That being said, the ro coms need to be plotted much more tightly than something that can be more literary and meandering, so it's an entirely different set of skills that you have to bring to the table as a writer for that sort of project. Not to mention the turnaround times are insane!
Work-for-hire can be particularly challenging because the author's voice is actually a liability in that situation. It is much harder than you might think to have to adjust to a "series style" or voice.
But I love being able to balance out all three because they really speak to the different sides of my personality: analytical and introspective, chatty and (I hope) snarky, and obsessively detail-oriented. So I wouldn't ever limit myself by committing to one form of writing over any other.
GB: Tell me about the project you and your brother are working on for Flux--it's pretty exciting. Your brother put together an amazing box set of CDs themed to each character, and I can't wait until you post the playlists online. This seemed like such a great tool--particularly in a collaboration--for knowing who the characters are. After all, what defines teenagers more than the music they like? When will the book be out?
MO: Our book is tentatively titled I'M WITH THE TRIBE: A Guy, A Guitar, and a Date with (Non-Denominational) Destiny, and I'm super-excited for it! We're publishing with the uber-indie imprint Flux, and the book will be out in Spring '09 (actual pub month to be determined).
It's a hybrid graphic novel, meaning that it's a traditional novel with graphic panels and spot art interspersed throughout. My brother David is handling the illustrations (and all of the musical references, since that's much more his thing than mine.

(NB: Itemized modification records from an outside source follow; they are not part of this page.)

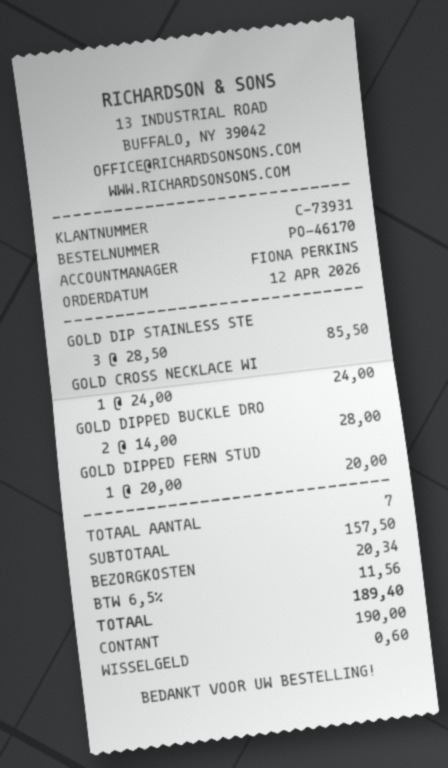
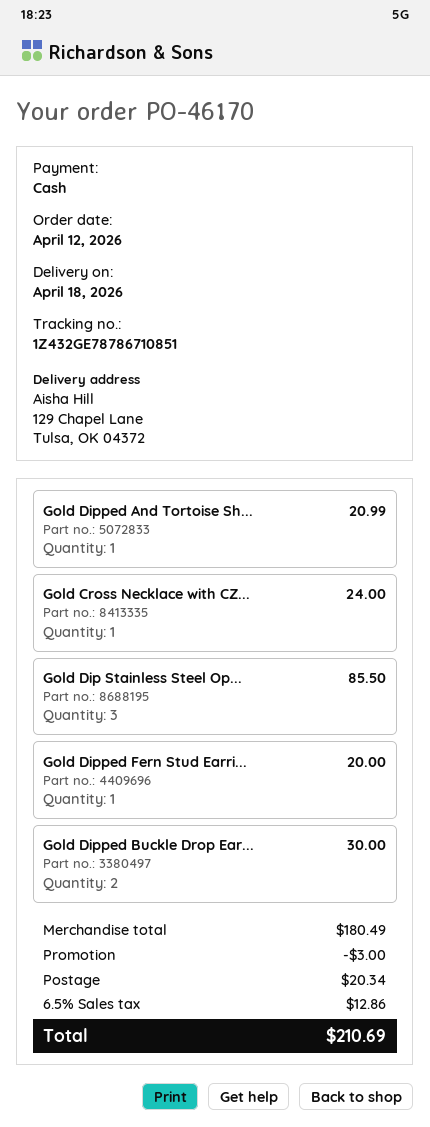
GOLD DIPPED BUCKLE DRO: 2 for 28.00 -> 2 for 30.00
Gold Dipped And Tortoise Sh...: none -> 1 for 20.99
subtotal: 157.50 -> 180.49
discount: none -> 3.00
tax: 6.5% = 11.56 -> 6.5% = 12.86
total: 189.40 -> 210.69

If it were up to me, the playlists would be largely composed of Madonna remixes).
TRIBE is the story of a yeshiva (Jewish day school) boy who starts up a garage band in the hopes of raising his "cool quotient." The story follows the band's progress, but the protagonist, Ari, slowly learns that he may in fact have other talents that set him apart from the crowd.
It's a story that's really close to both of our hearts after having attended Jewish day school from kindergarten straight through to senior year. And as much as I don't practice very much in my daily life, I'm constantly amazed to see how pervasive Jewish themes are in my work. I guess you can take the girl out of yeshiva...
GB: So, you and I are in the same MFA program--Vermont College, represent! What made you decide to do a program like this even though you were already publishing? Do you think it's been worth it?
MO: I'd always wanted to go back and get an MFA in creative writing, just for my own personal growth, even though, as you mention, I was already publishing, and it wasn't necessarily something that was going to "further" my career. Vermont College especially intrigued me because of the caliber of its alumni (um, MT Anderson?!). So when I decided to leave my job to work full-time as a writer (last winter), it seemed like the logical time to enter into a writing program. It's been a great mix of discipline and interactivity as I adjust to a life of pj's and my laptop.
Vermont has been great. I love the dialogue I have with my adviser, and I especially love having the opportunity to look critically at the work that's already out there in the world. As an editor, you're usually so buried in manuscripts that reading gets pushed to the back burner. Now I have to read! Life could be a lot worse.
GB: Okay, so the Shaken & Stirred people, we love Buffy, and you've done some work on a couple of Buffy projects in the past, when you were an editor at Simon and Schuster. What's your favorite episode of Buffy and why?
MO: Yeah, I could go on forever about "Buffy." But I'll just give you my greatest hits:
"Becoming, Parts I and II"--so poignant and gorgeous. Just the most bittersweet ending to the most achingly emotional season. And what a cliffhanger! I remember watching part I and literally wanting to stay, rooted to my seat on the couch, until the premiere of season three.
"Bewitched, Bothered, and Bewildered"--well, I love the Xan-Man, and this episode was hilarious and goofy.
"Tabula Rasa"--Spike in the three piece suit? The hat with the ear flaps? Joan the Vampire Slayer? Hysterically funny, but also devastating. That Willow sure can do a weepy scene. "Stay away from Randy!"
"Once More, With Feeling"--that musical was just perfect in every way. I just watched it the other night with a girlfriend, during some pre-Halloween (my favorite holiday) festivities.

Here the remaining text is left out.